What you need to do :: Examine each line of the data, and copy the ones containing "Havířov".

Version difference data:
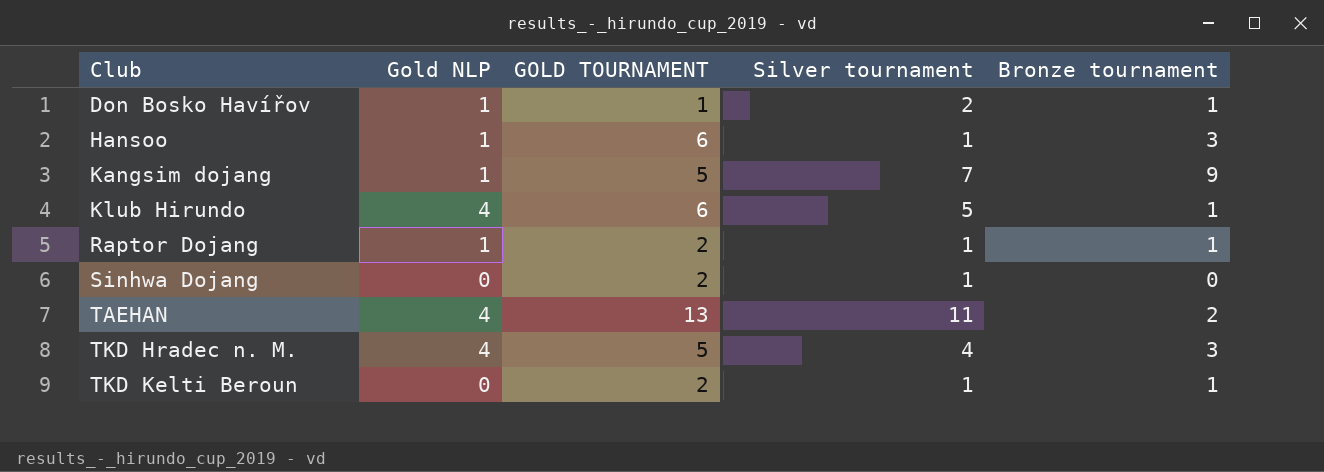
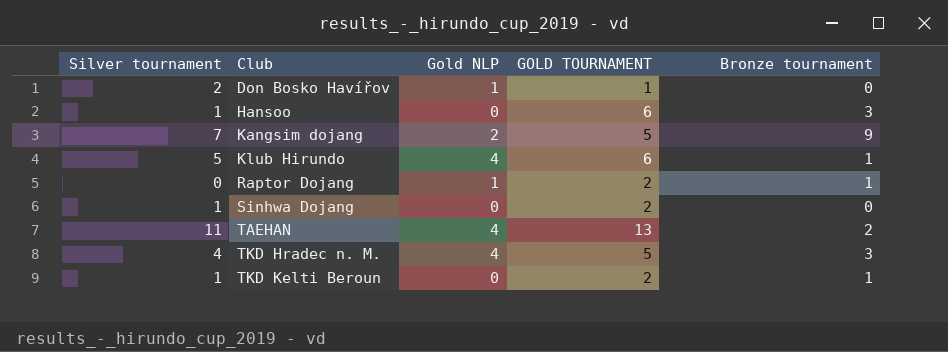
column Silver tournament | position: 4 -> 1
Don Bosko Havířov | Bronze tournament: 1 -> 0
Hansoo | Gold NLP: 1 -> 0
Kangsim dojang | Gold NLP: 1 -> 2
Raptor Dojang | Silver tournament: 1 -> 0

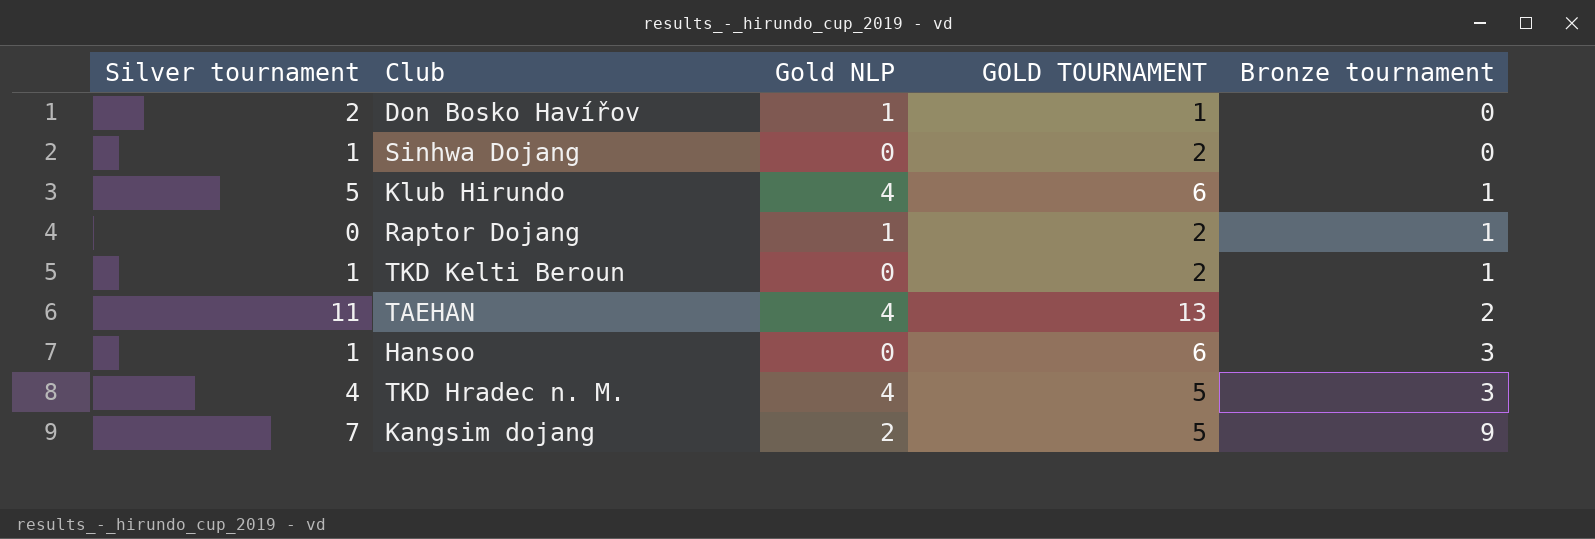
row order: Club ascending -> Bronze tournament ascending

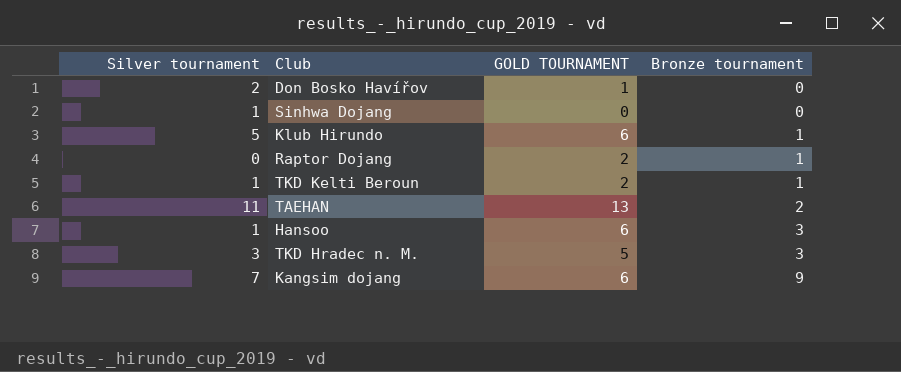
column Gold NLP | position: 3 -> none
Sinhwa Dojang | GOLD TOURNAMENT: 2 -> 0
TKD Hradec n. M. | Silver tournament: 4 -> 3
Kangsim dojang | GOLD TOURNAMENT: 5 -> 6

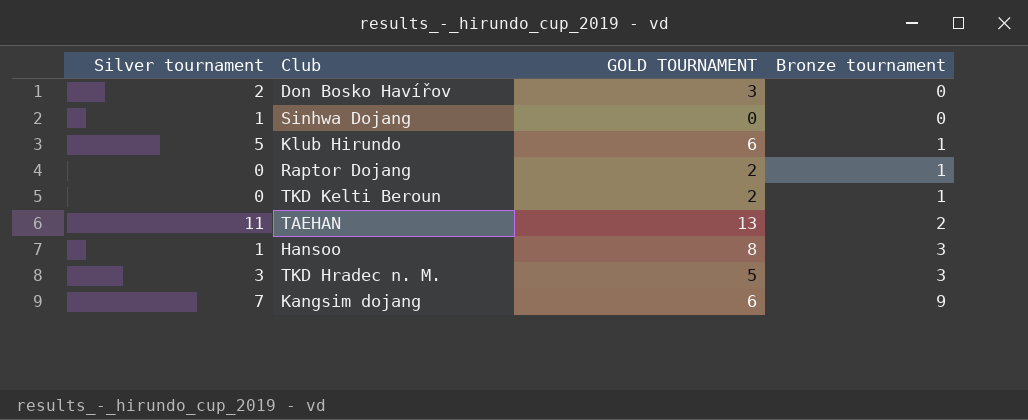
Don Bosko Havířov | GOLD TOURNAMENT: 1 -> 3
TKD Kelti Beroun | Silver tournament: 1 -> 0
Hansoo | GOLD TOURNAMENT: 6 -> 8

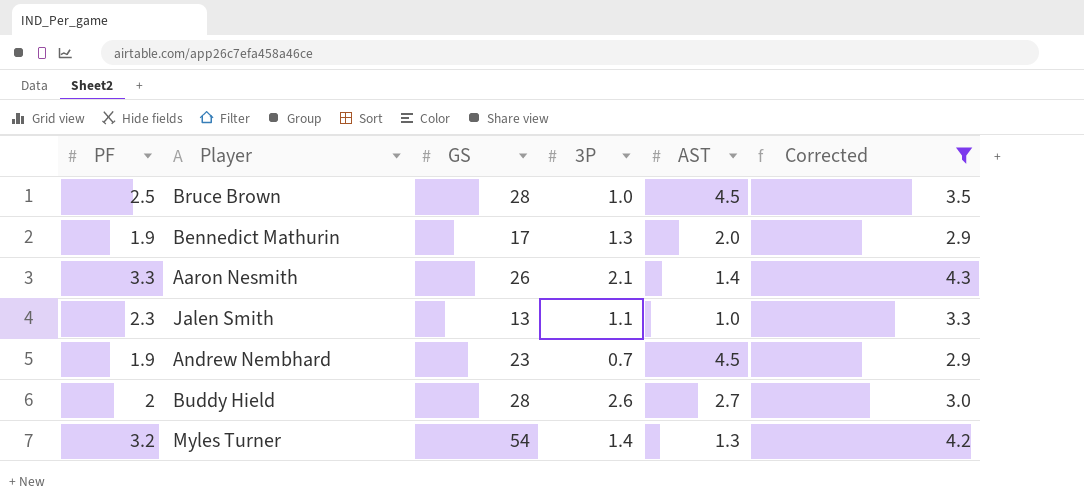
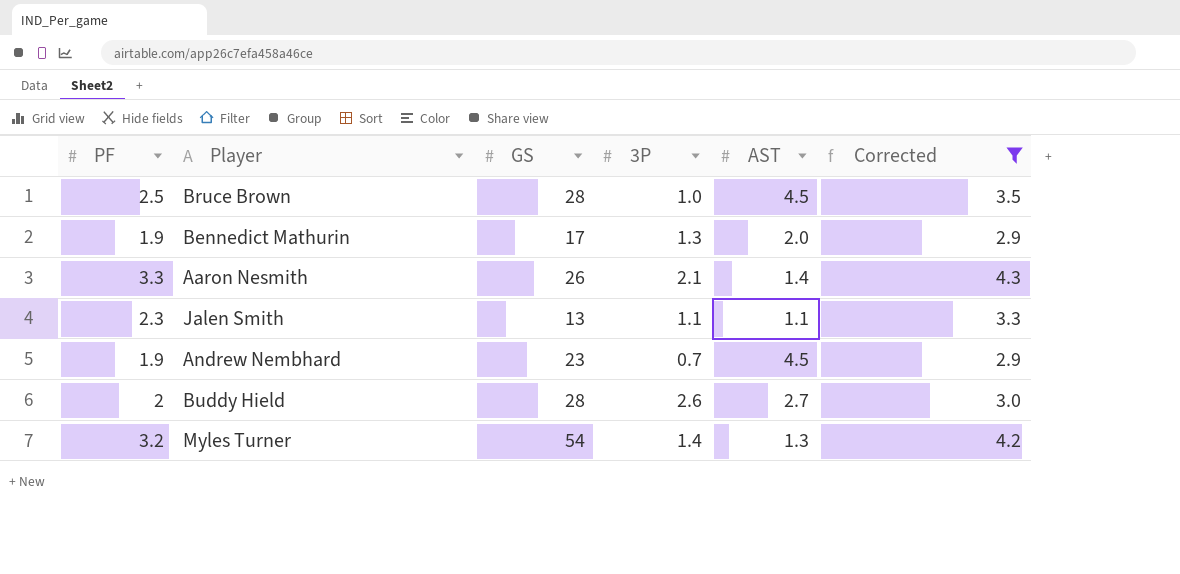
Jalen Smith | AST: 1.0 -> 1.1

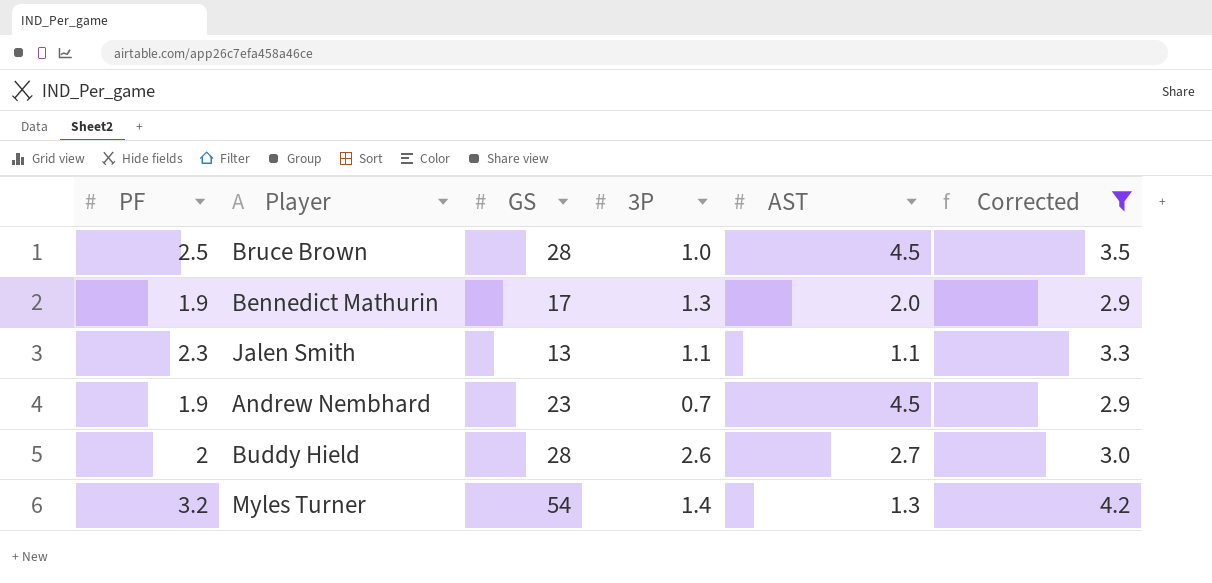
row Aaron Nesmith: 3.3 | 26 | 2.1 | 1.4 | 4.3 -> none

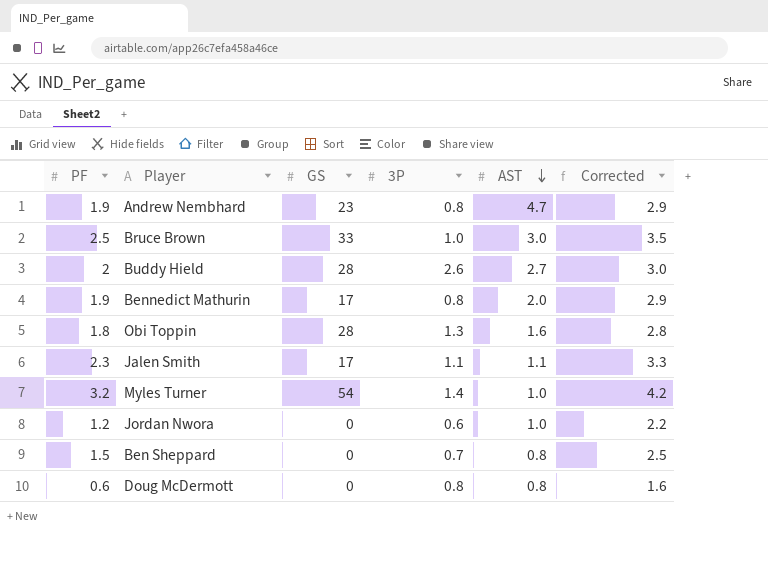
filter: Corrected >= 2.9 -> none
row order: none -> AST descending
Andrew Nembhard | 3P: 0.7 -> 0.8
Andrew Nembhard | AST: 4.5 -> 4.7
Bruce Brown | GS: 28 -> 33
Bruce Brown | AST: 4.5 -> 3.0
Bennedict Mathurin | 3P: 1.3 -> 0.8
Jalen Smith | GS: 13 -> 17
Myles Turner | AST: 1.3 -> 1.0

Answer for this exercise ::
Don Bosko Havířov | Bronze tournament: 1 -> 0
Don Bosko Havířov | GOLD TOURNAMENT: 1 -> 3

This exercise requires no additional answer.